RECORDS FOR THIS TASK:

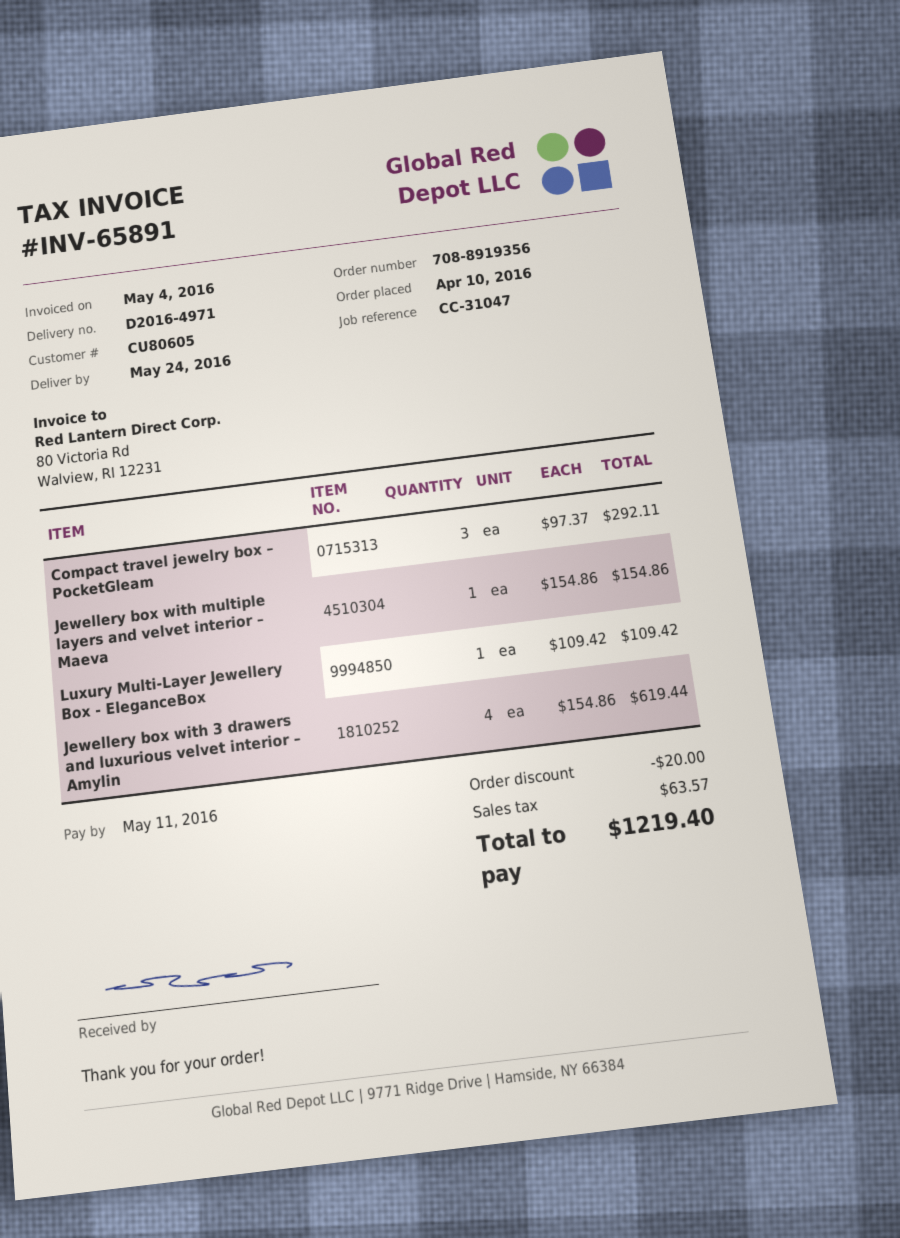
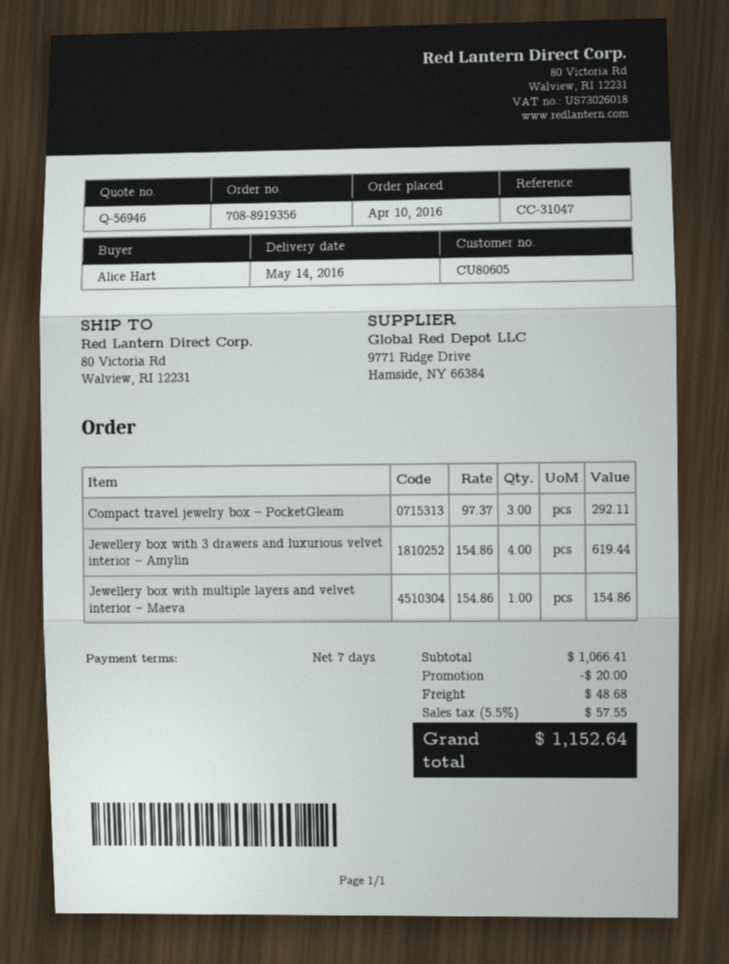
delivery date: 2016-05-24 -> 2016-05-14
Luxury Multi-Layer Jewellery Box - EleganceBox: 1 x 109.42 = 109.42 -> none
shipping: none -> 48.68
tax: 63.57 -> 57.55
total: 1219.40 -> 1152.64

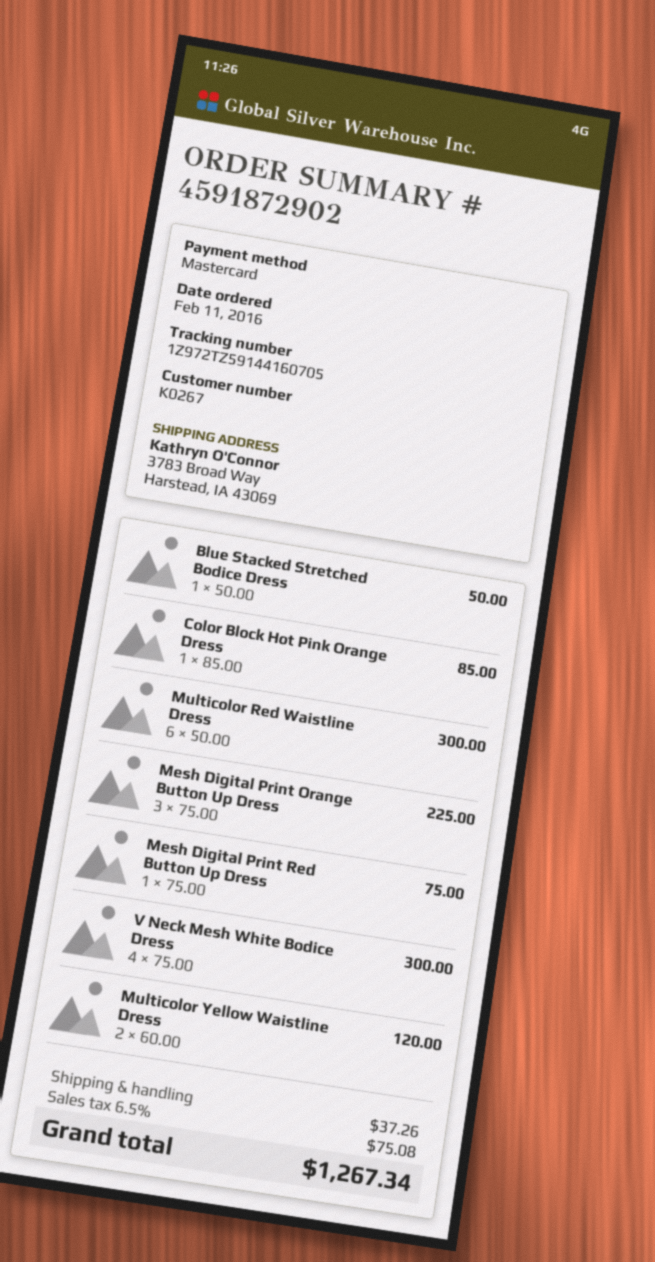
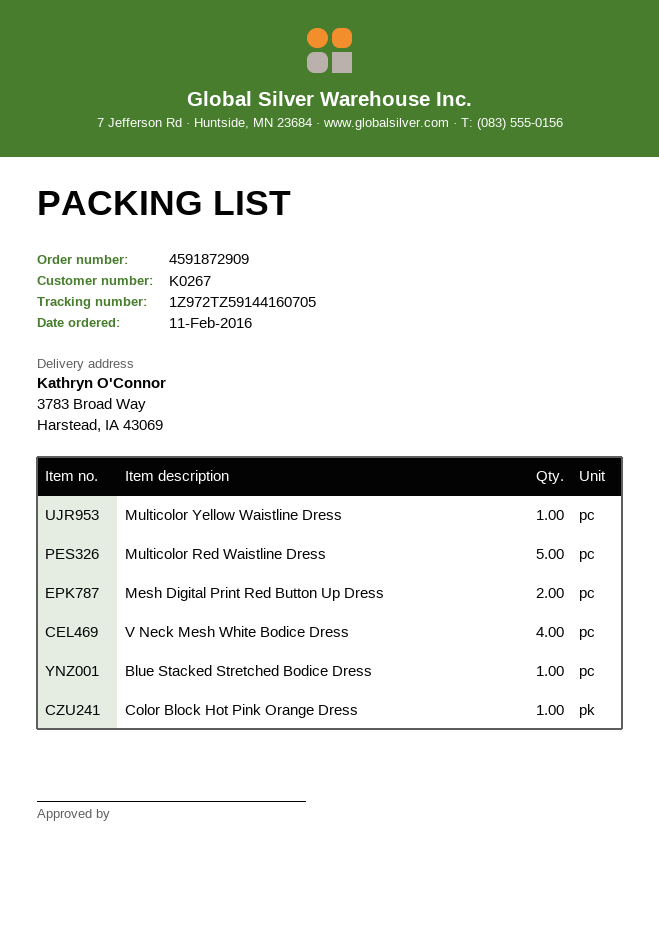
order number: 4591872902 -> 4591872909
Multicolor Red Waistline Dress: 6 -> 5
Mesh Digital Print Orange Button Up Dress: 3 -> none
Mesh Digital Print Red Button Up Dress: 1 -> 2
Multicolor Yellow Waistline Dress: 2 -> 1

EXERCISE PROMPT: Pictures stay out; all other material above is restated word for word.

SOLUTION TO THIS PROBLEM:
delivery date: 2016-05-24 -> 2016-05-14
Luxury Multi-Layer Jewellery Box - EleganceBox: 1 x 109.42 = 109.42 -> none
shipping: none -> 48.68
tax: 63.57 -> 57.55
total: 1219.40 -> 1152.64

order number: 4591872902 -> 4591872909
Multicolor Red Waistline Dress: 6 -> 5
Mesh Digital Print Orange Button Up Dress: 3 -> none
Mesh Digital Print Red Button Up Dress: 1 -> 2
Multicolor Yellow Waistline Dress: 2 -> 1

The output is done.